Reasonable security.

As long as the daylight lasted.

Chapter 69

THE DAYLIGHT LASTED until a little after eight o’clock. By then Reacher was in the Land Rover and Kate Lane was in the Mini. The sky darkened in the east and reddened in the west. Twilight rolled in fast, and with it came an evening mist that looked picturesque but cut visibility to less than a hundred yards. The bird scarer fell silent. All afternoon and into the evening it had been firing at unpredictable random intervals between a minimum of fifteen and a maximum of forty minutes. Now its sudden silence was more noticeable than its noise.

Taylor and Jackson were in one of the barns, working on the backhoe. Pauling was in the kitchen, opening cans for dinner. Jade was still at the table, drawing.

By eight-thirty visibility was so marginal that Reacher slid out of the Land Rover and headed for the kitchen. He met Jackson on the way. Jackson was coming back from the barn. His hands were covered with grease and oil.

Reacher asked, "How’s it going?"

"It’ll be ready," Jackson said.

Then Taylor appeared out of the gloom.

"Ten hours to go," he said. "We’re safe until dawn."

"You sure?" Reacher said.

"Not really."

"Me either."

"So what does the U.S. Army field manual say about nighttime perimeter security?"

Reacher smiled. "It says you put a shitload of Claymores about a hundred yards out. If you hear one go off you know you just killed an intruder."

"What if you don’t have any Claymores?"

"Then you hide."

"That’s the SAS way. But we can’t hide the house."

"We could take Kate and Jade someplace else."

Taylor shook his head. "Better if they stay. I don’t want my focus split."

"How do they feel about that?"

"Ask them."

So Reacher did. He took a shortcut through the house and went out to the Mini. Told Kate to take a break for dinner. Then he offered to drive her and Jade anyplace she wanted to go, a hotel, a resort, a spa, Norwich, Birmingham, London, anywhere. She refused. She said as long as Lane was alive she wanted Taylor close by with a gun. She said a farmhouse with stone walls three feet thick was the best place she could think of to be. Reacher didn’t argue with her. Privately he agreed with Taylor. Split focus was a bad thing. And it was possible that Lane’s guys already had covert surveillance going. Maybe even likely. If so, they would have the roads covered. They would be watching cars pass by. Looking for Taylor, primarily. But if they were given the chance to see that what was supposed to be Susan and Melody Jackson was actually Kate and Jade Lane, then the whole game would change.

Dinner was a random mixture of canned stuff that Pauling had found in cupboards. She wasn’t much of a cook. She was too accustomed to dialing her Barrow Street telephone and calling out for whatever she wanted. But nobody seemed to mind. Nobody was in the mood for a gourmet menu. They planned as they ate. Agreed to set up two two-person watches, sequential, five hours each. That would take them through until dawn. One person would patrol the blind gable wall to the south, and one would do the same thing to the north. Each would be armed with a loaded G-36. The first watch would be Taylor and Jackson, and at half past one in the morning Reacher and Pauling would take over. Kate Lane would sit it out. The possibility that a hostile nighttime reconnaissance probe might identify her was too much of a risk.

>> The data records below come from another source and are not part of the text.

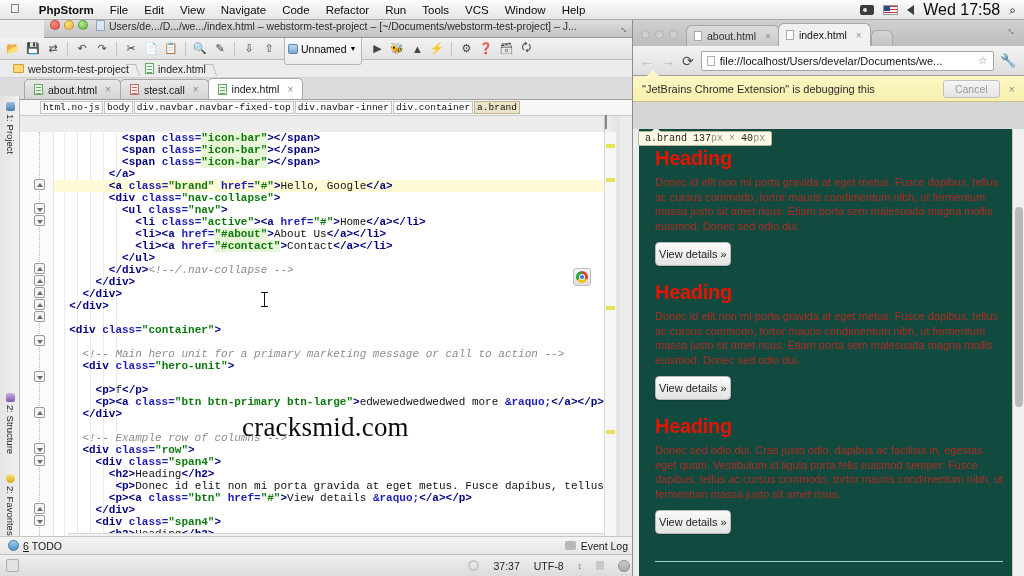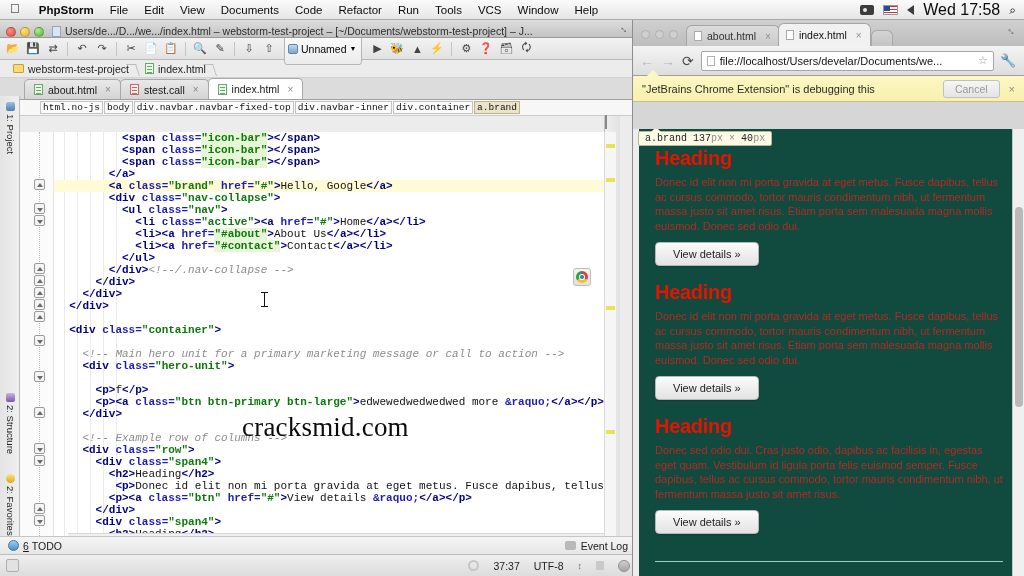--- a/index.html
+++ b/index.html
@@ -223,7 +223,7 @@
     <span class="mi">File</span>
     <span class="mi">Edit</span>
     <span class="mi">View</span>
-    <span class="mi">Documents</span>
+    <span class="mi">Navigate</span>
     <span class="mi">Code</span>
     <span class="mi">Refactor</span>
     <span class="mi">Run</span>

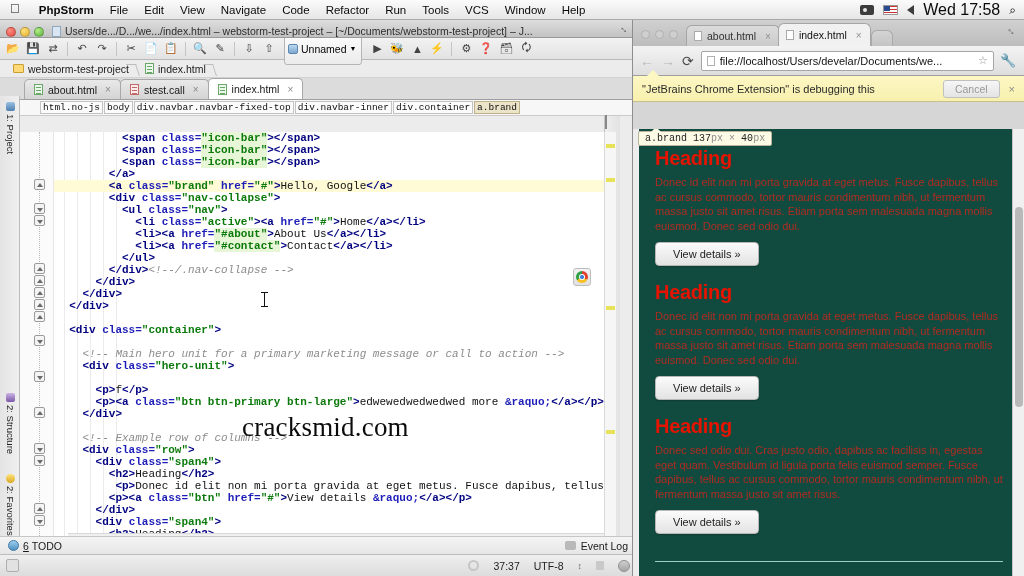--- a/index.html
+++ b/index.html
@@ -39,8 +39,8 @@
   .ps-window { position:absolute; left:0; top:20px; width:636px; height:556px; background:#ececec; overflow:hidden; z-index:10;}
   .ps-title {
     height:18px; background:linear-gradient(#dedede,#c2c2c2);
-    border-bottom:1px solid #9a9a9a; display:flex; align-items:flex-end;
-    font-size:10.5px; color:#2d2d2d; position:relative;
+    border-bottom:1px solid #9a9a9a; display:flex; align-items:flex-start;
+    font-size:10.5px; color:#2d2d2d; position:relative;margin-left:44px;
   }
   .traffic { display:flex; gap:4px; padding-left:6px; }
   .tl { width:10px;height:10px;border-radius:50%; border:1px solid rgba(0,0,0,.22);}

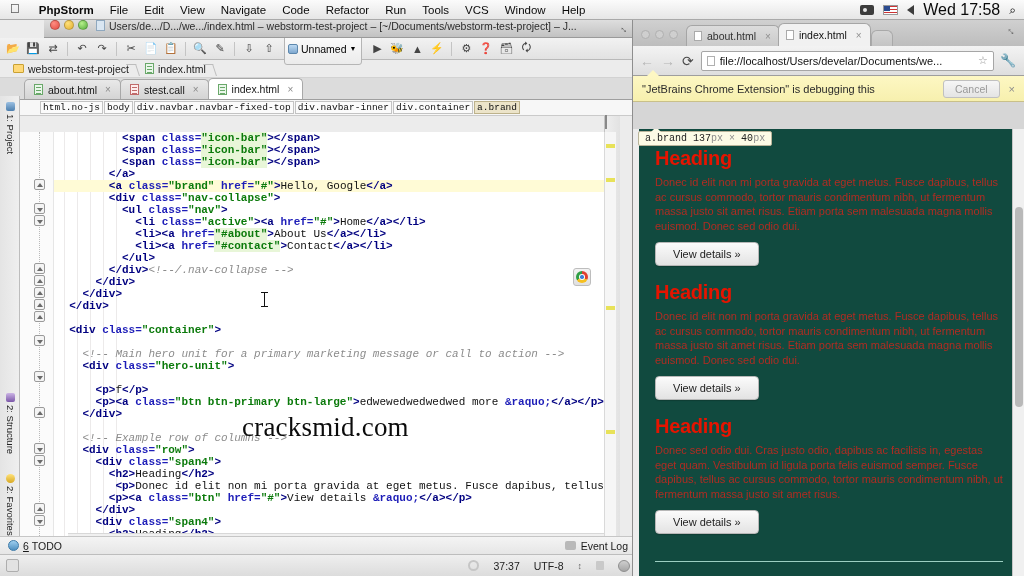--- a/index.html
+++ b/index.html
@@ -201,7 +201,7 @@
 
   .pg-h2 { font-size:20px; font-weight:bold; color:#e51400; line-height:1.15; margin:0 0 5px 0; letter-spacing:-.3px;}
   .pg-p { font-size:11px; line-height:14.5px; color:#b02c22; margin:0 0 9px 0; }
-  .pg-btn { display:inline-block; padding:5px 17px; font-size:11px; color:#222;
+  .pg-btn { display:inline-block; padding:5px 3px; font-size:11px; color:#222;
             background:linear-gradient(#fbfbfb,#e3e3e3); border:1px solid #b7b7b7; border-radius:4px;
             box-shadow:0 1px 1px rgba(0,0,0,.18); margin-bottom:15px;}
   .pg-hr { height:1px; background:#9ccfc2; border:none; margin:12px 0 13px 0; }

Reacher cleared the table and washed the dishes and Taylor and Jackson went outside with their G-36s cocked and locked. Kate went upstairs to put Jade to bed. Pauling put logs on the fire. Watched Reacher at the sink.

"You OK?" she asked him.

"I’ve done KP before."

"I didn’t mean that."

He said, "We’ve got an SAS guy on one end of the house and a Parachute Regiment guy on the other. They’ve both got automatic weapons. And they’re both personally motivated. They won’t fall asleep."